I would like the line with "color: #f97316 ->" and every line after it, down to the end of the entries below, output exactly and without pictures.

(Stored items from a collection)
# # # # #
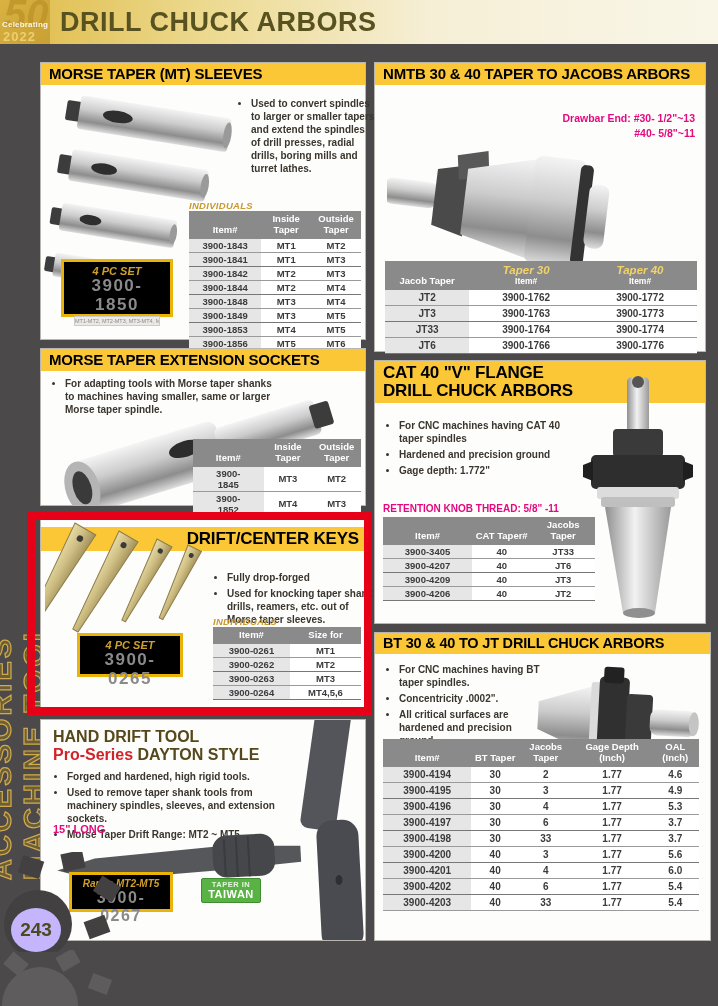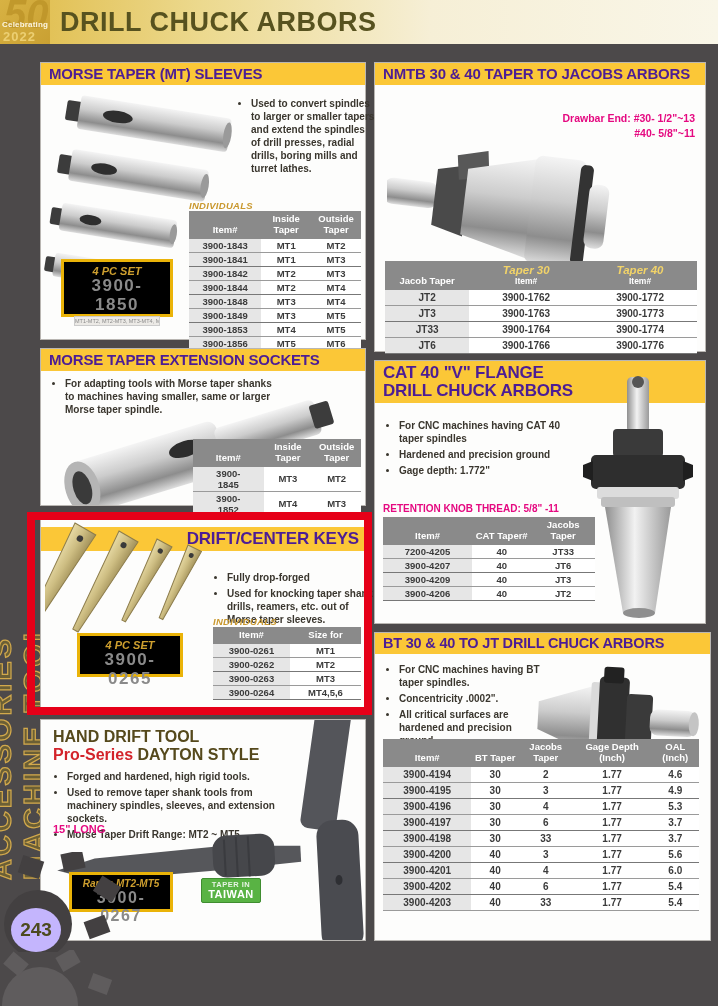"MORSE TAPER (MT) SLEEVES" .band { color: #4c1d95 -> #000000 }
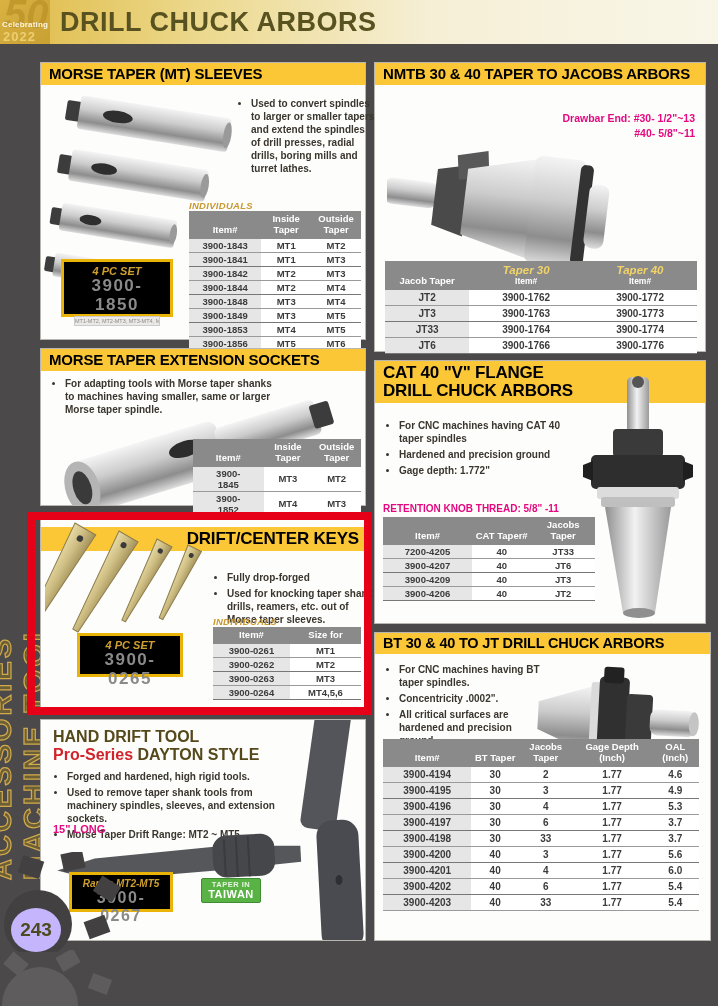"7200-4205" td { text: 7200-4205 -> 3900-3405 }
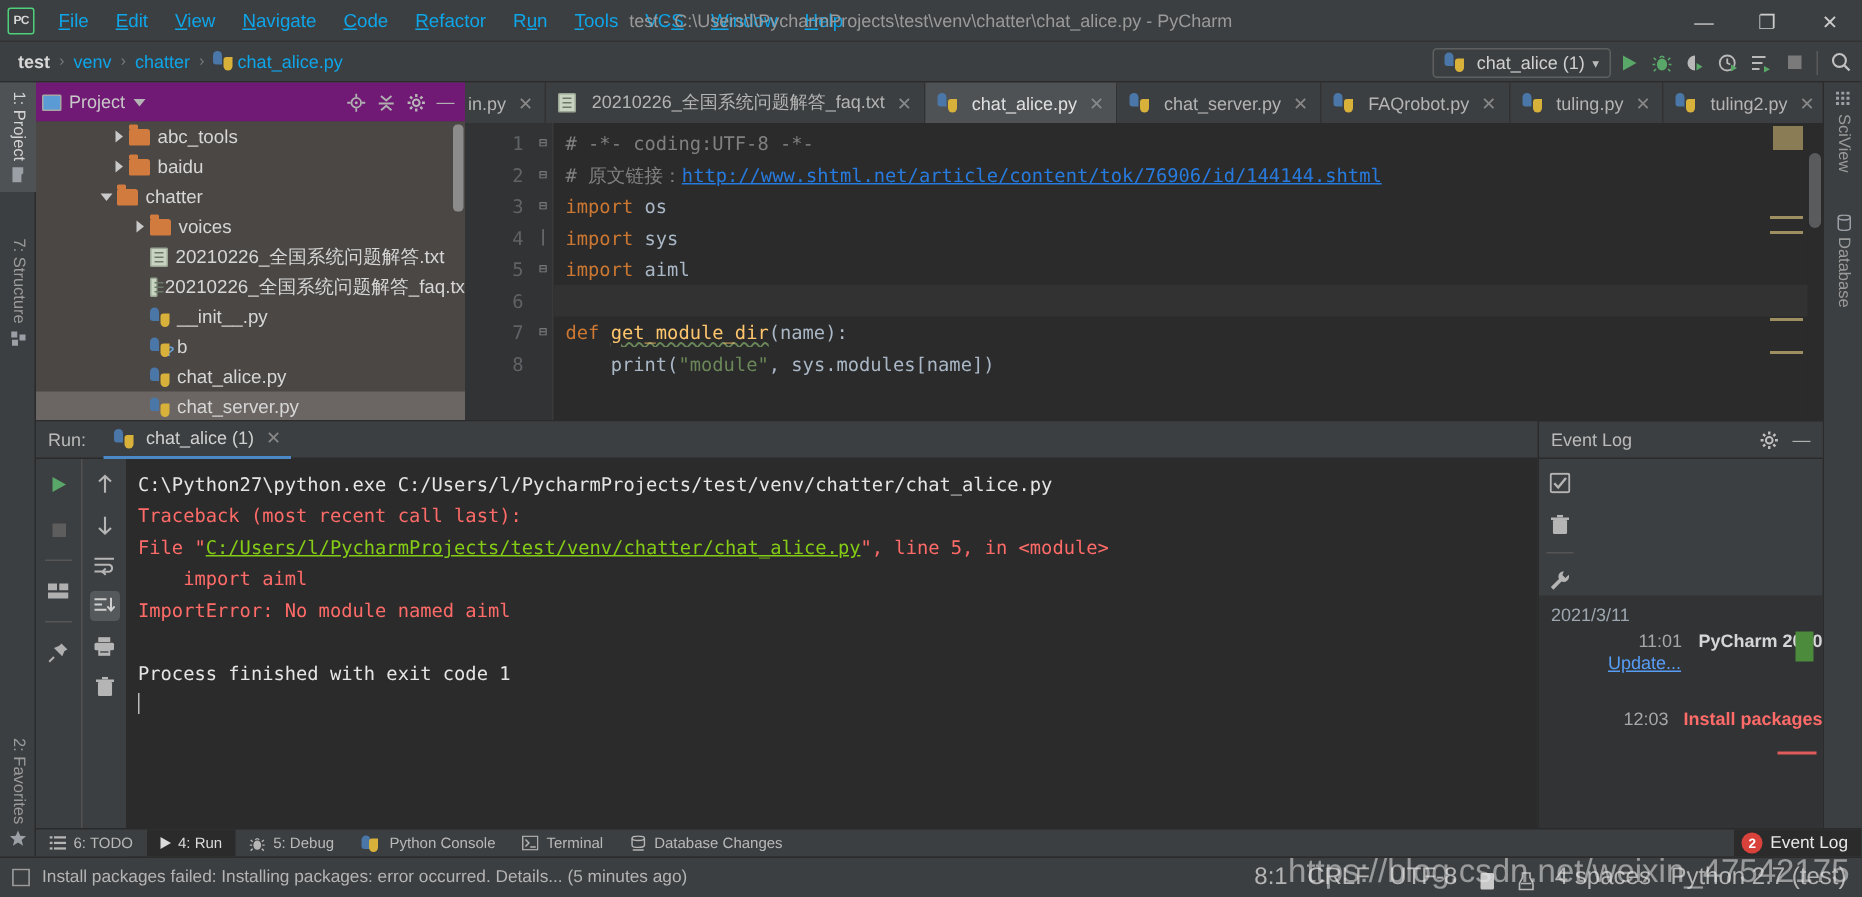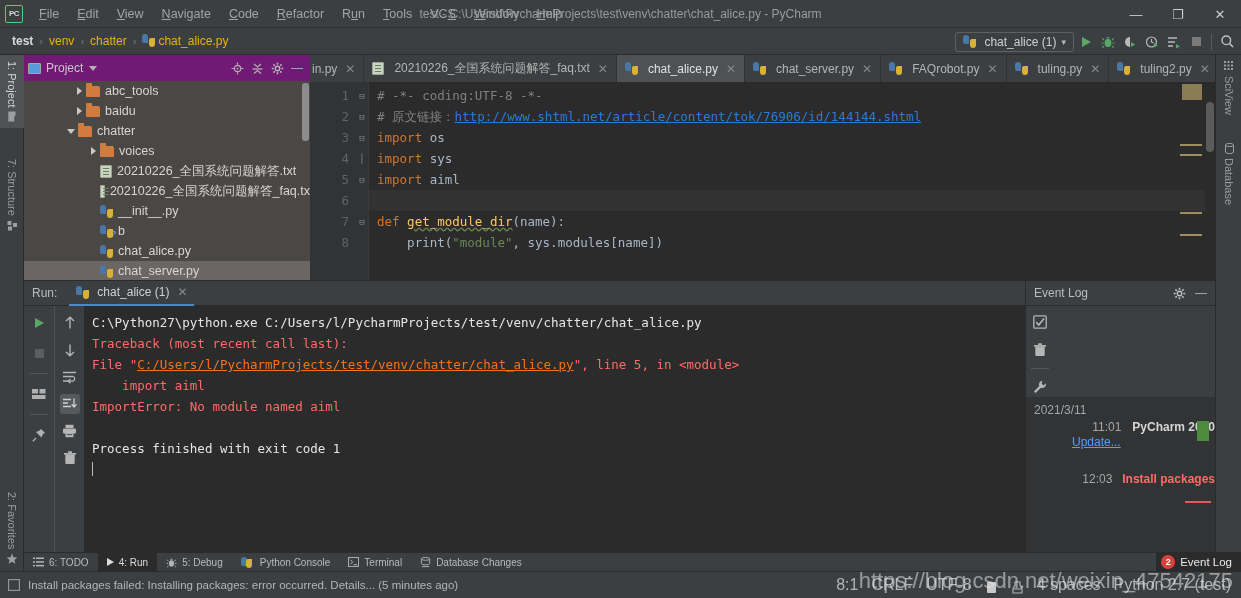"File" .menu-item { color: #a3a3a3 -> #0ea5e9 }
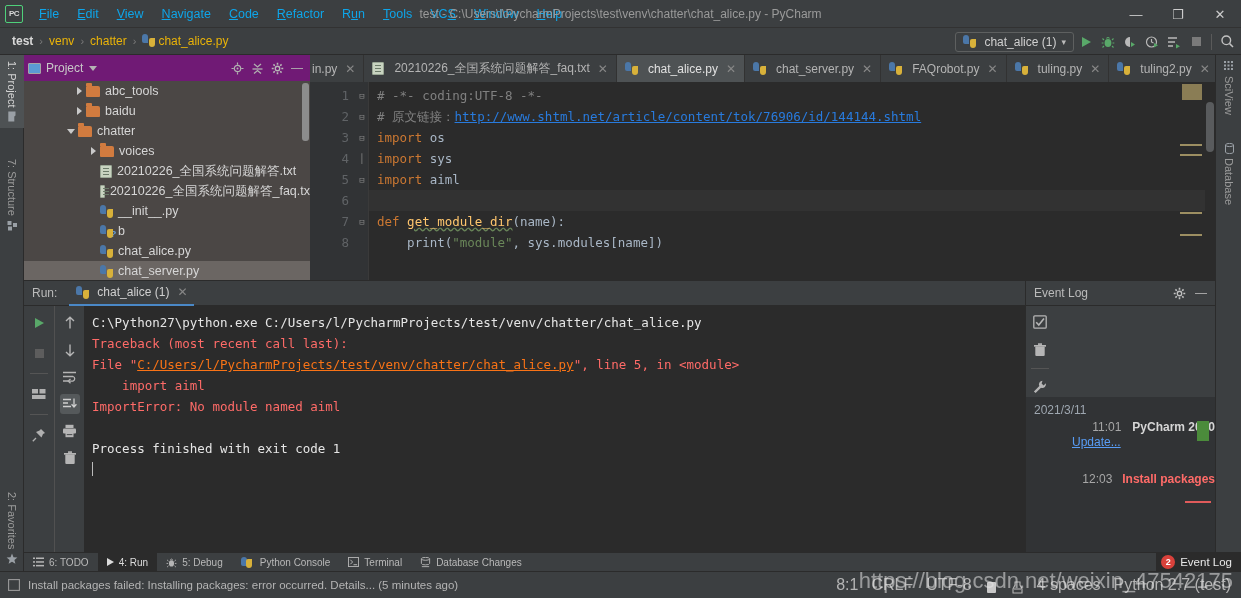"venv" .crumb { color: #eab308 -> #0ea5e9 }
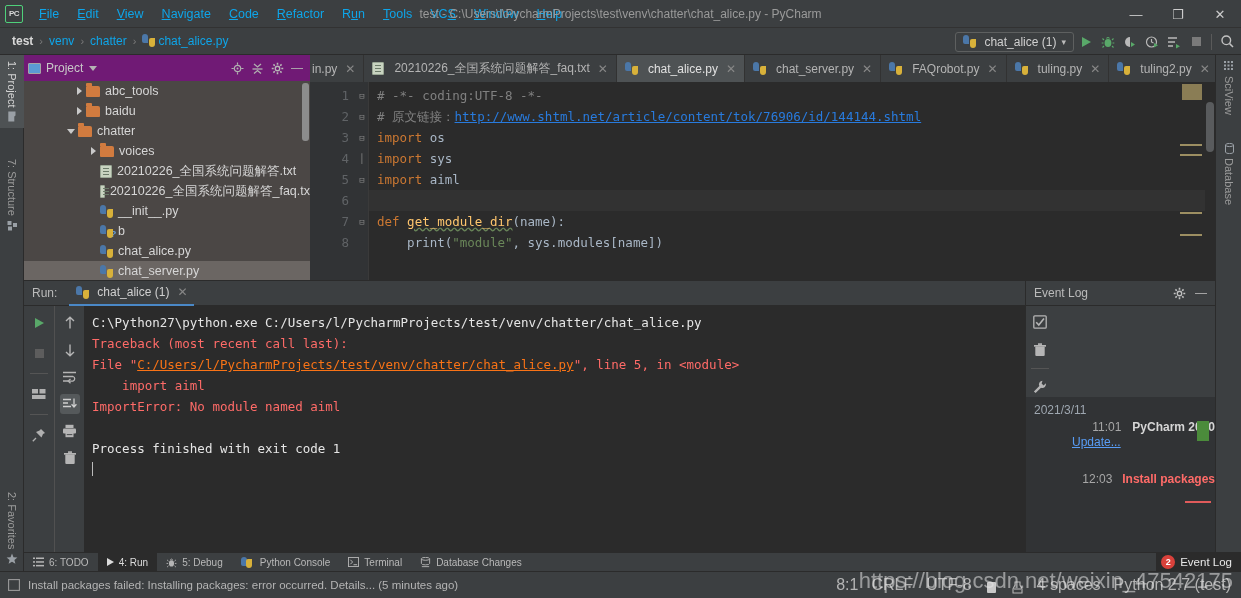"C:/Users/l/PycharmProjects/test/venv/cha" .cn-errlink { color: #f97316 -> #84cc16 }
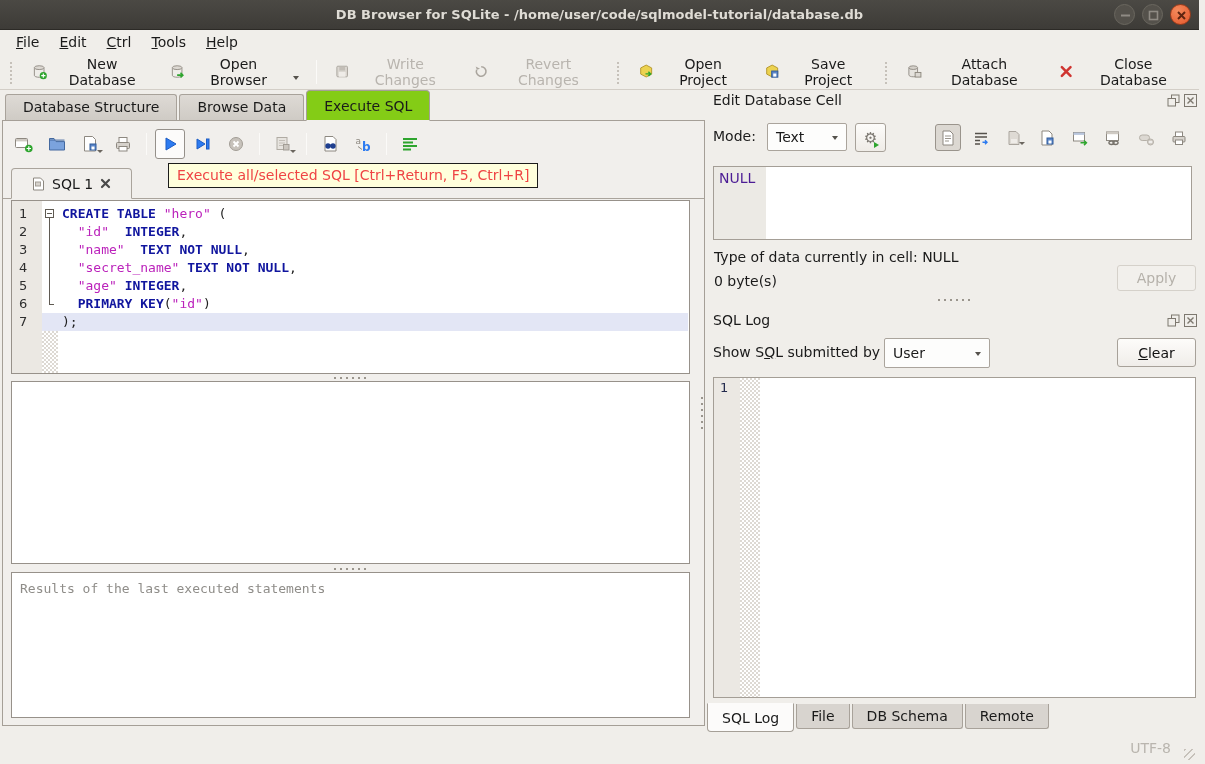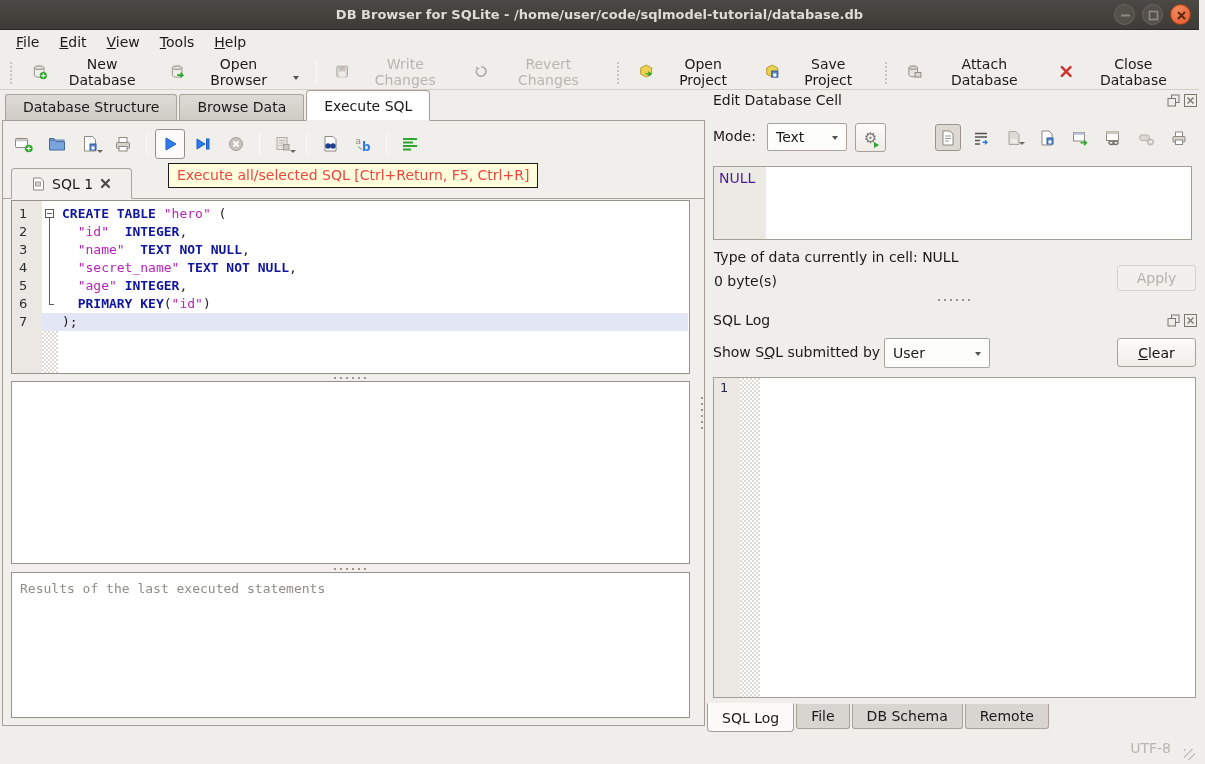"View" span.menu-item { text: View -> Ctrl }
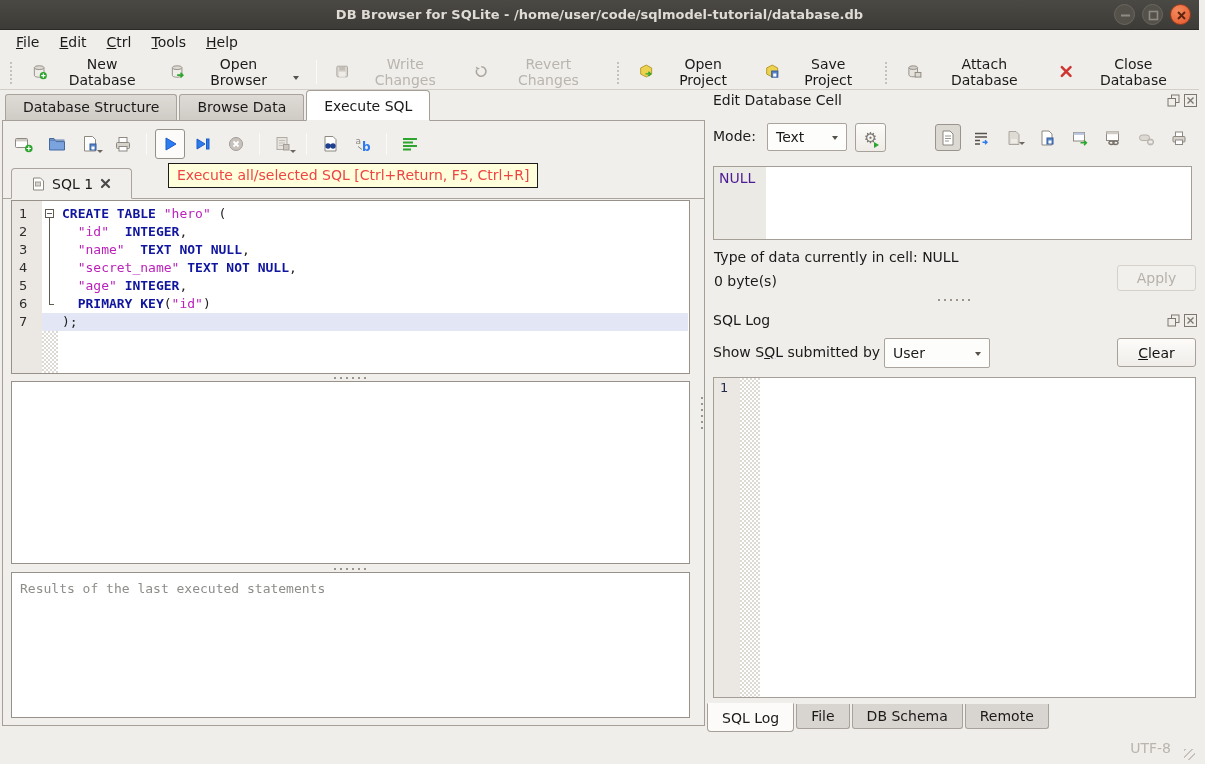"Execute SQL" .mtab.active { background: #ffffff -> #84cc16 }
# # # # #
● Problem solution:
"C:/Users/l/PycharmProjects/test/venv/cha" .cn-errlink { color: #f97316 -> #84cc16 }
"View" span.menu-item { text: View -> Ctrl }
"Execute SQL" .mtab.active { background: #ffffff -> #84cc16 }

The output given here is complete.